Exercise inputs Start Marker
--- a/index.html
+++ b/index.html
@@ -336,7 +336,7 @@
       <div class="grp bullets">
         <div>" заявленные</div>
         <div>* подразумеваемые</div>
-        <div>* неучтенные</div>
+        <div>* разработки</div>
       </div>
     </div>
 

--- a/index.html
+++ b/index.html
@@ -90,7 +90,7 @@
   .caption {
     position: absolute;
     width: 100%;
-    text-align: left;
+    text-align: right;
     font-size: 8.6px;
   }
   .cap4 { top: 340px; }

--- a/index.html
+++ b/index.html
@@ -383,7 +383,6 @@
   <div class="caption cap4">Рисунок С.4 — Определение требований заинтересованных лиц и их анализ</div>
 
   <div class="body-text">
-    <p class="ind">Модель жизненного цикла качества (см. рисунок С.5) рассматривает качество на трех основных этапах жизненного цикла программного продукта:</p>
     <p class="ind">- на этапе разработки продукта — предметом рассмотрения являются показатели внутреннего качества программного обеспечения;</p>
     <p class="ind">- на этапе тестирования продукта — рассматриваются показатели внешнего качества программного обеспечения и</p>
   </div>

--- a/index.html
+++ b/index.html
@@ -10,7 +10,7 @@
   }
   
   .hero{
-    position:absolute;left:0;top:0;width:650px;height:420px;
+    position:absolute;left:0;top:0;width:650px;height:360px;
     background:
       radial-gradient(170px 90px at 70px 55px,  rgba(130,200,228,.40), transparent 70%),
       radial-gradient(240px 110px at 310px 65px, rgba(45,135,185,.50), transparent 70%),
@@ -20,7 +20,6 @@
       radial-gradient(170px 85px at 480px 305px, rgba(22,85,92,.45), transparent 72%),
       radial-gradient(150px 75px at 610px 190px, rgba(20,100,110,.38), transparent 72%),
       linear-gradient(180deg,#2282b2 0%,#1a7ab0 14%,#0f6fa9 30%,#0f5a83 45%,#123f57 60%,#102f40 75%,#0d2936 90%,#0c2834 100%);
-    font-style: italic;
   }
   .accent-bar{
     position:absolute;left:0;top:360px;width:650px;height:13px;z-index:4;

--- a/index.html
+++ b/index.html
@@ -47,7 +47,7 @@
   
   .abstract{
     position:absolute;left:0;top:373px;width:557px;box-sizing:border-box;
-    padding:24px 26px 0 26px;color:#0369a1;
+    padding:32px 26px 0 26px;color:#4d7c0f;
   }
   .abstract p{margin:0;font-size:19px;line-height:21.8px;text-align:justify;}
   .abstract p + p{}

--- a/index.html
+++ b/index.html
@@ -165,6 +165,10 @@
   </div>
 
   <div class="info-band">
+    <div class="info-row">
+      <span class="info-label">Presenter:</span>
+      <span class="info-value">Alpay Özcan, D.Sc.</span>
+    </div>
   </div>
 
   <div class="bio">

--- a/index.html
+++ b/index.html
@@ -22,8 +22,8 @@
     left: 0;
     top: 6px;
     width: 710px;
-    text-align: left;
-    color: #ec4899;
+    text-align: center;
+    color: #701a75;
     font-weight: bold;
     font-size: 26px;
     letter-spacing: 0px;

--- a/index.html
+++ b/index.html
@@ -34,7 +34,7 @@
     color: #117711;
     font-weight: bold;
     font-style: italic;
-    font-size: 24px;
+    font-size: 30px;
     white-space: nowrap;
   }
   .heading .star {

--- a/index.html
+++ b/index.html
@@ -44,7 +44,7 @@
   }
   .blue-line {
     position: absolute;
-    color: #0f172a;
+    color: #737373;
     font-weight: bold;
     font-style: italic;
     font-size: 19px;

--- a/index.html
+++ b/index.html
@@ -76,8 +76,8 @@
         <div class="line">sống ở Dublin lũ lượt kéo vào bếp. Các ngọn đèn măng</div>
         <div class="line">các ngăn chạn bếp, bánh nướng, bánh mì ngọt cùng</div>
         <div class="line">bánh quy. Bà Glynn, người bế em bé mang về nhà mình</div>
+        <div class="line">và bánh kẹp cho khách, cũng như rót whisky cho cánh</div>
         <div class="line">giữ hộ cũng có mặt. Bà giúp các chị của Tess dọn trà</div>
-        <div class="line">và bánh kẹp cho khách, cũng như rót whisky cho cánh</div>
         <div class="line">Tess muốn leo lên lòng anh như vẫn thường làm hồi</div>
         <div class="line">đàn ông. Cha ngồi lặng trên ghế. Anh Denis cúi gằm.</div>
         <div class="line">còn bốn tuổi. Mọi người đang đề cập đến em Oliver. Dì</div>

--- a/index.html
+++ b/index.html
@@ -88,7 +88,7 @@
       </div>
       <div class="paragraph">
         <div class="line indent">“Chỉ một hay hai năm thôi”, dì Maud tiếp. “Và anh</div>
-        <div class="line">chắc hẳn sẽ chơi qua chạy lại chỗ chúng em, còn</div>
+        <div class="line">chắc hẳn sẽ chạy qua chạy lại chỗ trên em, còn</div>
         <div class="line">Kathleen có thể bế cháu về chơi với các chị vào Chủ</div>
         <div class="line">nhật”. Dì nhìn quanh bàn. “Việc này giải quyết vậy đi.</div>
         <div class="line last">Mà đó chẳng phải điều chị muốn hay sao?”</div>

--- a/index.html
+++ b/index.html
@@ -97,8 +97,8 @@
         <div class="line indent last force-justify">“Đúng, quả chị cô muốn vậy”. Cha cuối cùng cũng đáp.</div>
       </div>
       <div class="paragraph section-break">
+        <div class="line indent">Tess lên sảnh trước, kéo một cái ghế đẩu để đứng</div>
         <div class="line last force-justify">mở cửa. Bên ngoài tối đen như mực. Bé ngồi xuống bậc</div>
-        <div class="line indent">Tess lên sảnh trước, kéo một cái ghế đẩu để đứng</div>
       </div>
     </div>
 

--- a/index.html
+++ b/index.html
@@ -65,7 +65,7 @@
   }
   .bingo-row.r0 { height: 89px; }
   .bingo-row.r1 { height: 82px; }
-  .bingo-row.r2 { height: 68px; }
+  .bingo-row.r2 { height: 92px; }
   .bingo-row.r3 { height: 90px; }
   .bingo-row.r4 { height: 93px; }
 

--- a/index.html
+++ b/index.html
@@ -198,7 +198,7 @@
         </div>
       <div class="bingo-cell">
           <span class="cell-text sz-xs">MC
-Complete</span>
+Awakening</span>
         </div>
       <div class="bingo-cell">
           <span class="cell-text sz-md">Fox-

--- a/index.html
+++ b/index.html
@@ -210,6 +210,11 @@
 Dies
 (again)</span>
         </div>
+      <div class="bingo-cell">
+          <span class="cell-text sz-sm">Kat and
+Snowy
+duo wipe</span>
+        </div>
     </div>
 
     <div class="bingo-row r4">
Exercise inputs End Marker
- Exercise requirements -
The entire listing above, every line of it, should be copied out exactly.

- Solution -
--- a/index.html
+++ b/index.html
@@ -336,7 +336,7 @@
       <div class="grp bullets">
         <div>" заявленные</div>
         <div>* подразумеваемые</div>
-        <div>* неучтенные</div>
+        <div>* разработки</div>
       </div>
     </div>
 

--- a/index.html
+++ b/index.html
@@ -90,7 +90,7 @@
   .caption {
     position: absolute;
     width: 100%;
-    text-align: left;
+    text-align: right;
     font-size: 8.6px;
   }
   .cap4 { top: 340px; }

--- a/index.html
+++ b/index.html
@@ -383,7 +383,6 @@
   <div class="caption cap4">Рисунок С.4 — Определение требований заинтересованных лиц и их анализ</div>
 
   <div class="body-text">
-    <p class="ind">Модель жизненного цикла качества (см. рисунок С.5) рассматривает качество на трех основных этапах жизненного цикла программного продукта:</p>
     <p class="ind">- на этапе разработки продукта — предметом рассмотрения являются показатели внутреннего качества программного обеспечения;</p>
     <p class="ind">- на этапе тестирования продукта — рассматриваются показатели внешнего качества программного обеспечения и</p>
   </div>

--- a/index.html
+++ b/index.html
@@ -10,7 +10,7 @@
   }
   
   .hero{
-    position:absolute;left:0;top:0;width:650px;height:420px;
+    position:absolute;left:0;top:0;width:650px;height:360px;
     background:
       radial-gradient(170px 90px at 70px 55px,  rgba(130,200,228,.40), transparent 70%),
       radial-gradient(240px 110px at 310px 65px, rgba(45,135,185,.50), transparent 70%),
@@ -20,7 +20,6 @@
       radial-gradient(170px 85px at 480px 305px, rgba(22,85,92,.45), transparent 72%),
       radial-gradient(150px 75px at 610px 190px, rgba(20,100,110,.38), transparent 72%),
       linear-gradient(180deg,#2282b2 0%,#1a7ab0 14%,#0f6fa9 30%,#0f5a83 45%,#123f57 60%,#102f40 75%,#0d2936 90%,#0c2834 100%);
-    font-style: italic;
   }
   .accent-bar{
     position:absolute;left:0;top:360px;width:650px;height:13px;z-index:4;

--- a/index.html
+++ b/index.html
@@ -47,7 +47,7 @@
   
   .abstract{
     position:absolute;left:0;top:373px;width:557px;box-sizing:border-box;
-    padding:24px 26px 0 26px;color:#0369a1;
+    padding:32px 26px 0 26px;color:#4d7c0f;
   }
   .abstract p{margin:0;font-size:19px;line-height:21.8px;text-align:justify;}
   .abstract p + p{}

--- a/index.html
+++ b/index.html
@@ -165,6 +165,10 @@
   </div>
 
   <div class="info-band">
+    <div class="info-row">
+      <span class="info-label">Presenter:</span>
+      <span class="info-value">Alpay Özcan, D.Sc.</span>
+    </div>
   </div>
 
   <div class="bio">

--- a/index.html
+++ b/index.html
@@ -22,8 +22,8 @@
     left: 0;
     top: 6px;
     width: 710px;
-    text-align: left;
-    color: #ec4899;
+    text-align: center;
+    color: #701a75;
     font-weight: bold;
     font-size: 26px;
     letter-spacing: 0px;

--- a/index.html
+++ b/index.html
@@ -34,7 +34,7 @@
     color: #117711;
     font-weight: bold;
     font-style: italic;
-    font-size: 24px;
+    font-size: 30px;
     white-space: nowrap;
   }
   .heading .star {

--- a/index.html
+++ b/index.html
@@ -44,7 +44,7 @@
   }
   .blue-line {
     position: absolute;
-    color: #0f172a;
+    color: #737373;
     font-weight: bold;
     font-style: italic;
     font-size: 19px;

--- a/index.html
+++ b/index.html
@@ -76,8 +76,8 @@
         <div class="line">sống ở Dublin lũ lượt kéo vào bếp. Các ngọn đèn măng</div>
         <div class="line">các ngăn chạn bếp, bánh nướng, bánh mì ngọt cùng</div>
         <div class="line">bánh quy. Bà Glynn, người bế em bé mang về nhà mình</div>
+        <div class="line">và bánh kẹp cho khách, cũng như rót whisky cho cánh</div>
         <div class="line">giữ hộ cũng có mặt. Bà giúp các chị của Tess dọn trà</div>
-        <div class="line">và bánh kẹp cho khách, cũng như rót whisky cho cánh</div>
         <div class="line">Tess muốn leo lên lòng anh như vẫn thường làm hồi</div>
         <div class="line">đàn ông. Cha ngồi lặng trên ghế. Anh Denis cúi gằm.</div>
         <div class="line">còn bốn tuổi. Mọi người đang đề cập đến em Oliver. Dì</div>

--- a/index.html
+++ b/index.html
@@ -88,7 +88,7 @@
       </div>
       <div class="paragraph">
         <div class="line indent">“Chỉ một hay hai năm thôi”, dì Maud tiếp. “Và anh</div>
-        <div class="line">chắc hẳn sẽ chơi qua chạy lại chỗ chúng em, còn</div>
+        <div class="line">chắc hẳn sẽ chạy qua chạy lại chỗ trên em, còn</div>
         <div class="line">Kathleen có thể bế cháu về chơi với các chị vào Chủ</div>
         <div class="line">nhật”. Dì nhìn quanh bàn. “Việc này giải quyết vậy đi.</div>
         <div class="line last">Mà đó chẳng phải điều chị muốn hay sao?”</div>

--- a/index.html
+++ b/index.html
@@ -97,8 +97,8 @@
         <div class="line indent last force-justify">“Đúng, quả chị cô muốn vậy”. Cha cuối cùng cũng đáp.</div>
       </div>
       <div class="paragraph section-break">
+        <div class="line indent">Tess lên sảnh trước, kéo một cái ghế đẩu để đứng</div>
         <div class="line last force-justify">mở cửa. Bên ngoài tối đen như mực. Bé ngồi xuống bậc</div>
-        <div class="line indent">Tess lên sảnh trước, kéo một cái ghế đẩu để đứng</div>
       </div>
     </div>
 

--- a/index.html
+++ b/index.html
@@ -65,7 +65,7 @@
   }
   .bingo-row.r0 { height: 89px; }
   .bingo-row.r1 { height: 82px; }
-  .bingo-row.r2 { height: 68px; }
+  .bingo-row.r2 { height: 92px; }
   .bingo-row.r3 { height: 90px; }
   .bingo-row.r4 { height: 93px; }
 

--- a/index.html
+++ b/index.html
@@ -198,7 +198,7 @@
         </div>
       <div class="bingo-cell">
           <span class="cell-text sz-xs">MC
-Complete</span>
+Awakening</span>
         </div>
       <div class="bingo-cell">
           <span class="cell-text sz-md">Fox-

--- a/index.html
+++ b/index.html
@@ -210,6 +210,11 @@
 Dies
 (again)</span>
         </div>
+      <div class="bingo-cell">
+          <span class="cell-text sz-sm">Kat and
+Snowy
+duo wipe</span>
+        </div>
     </div>
 
     <div class="bingo-row r4">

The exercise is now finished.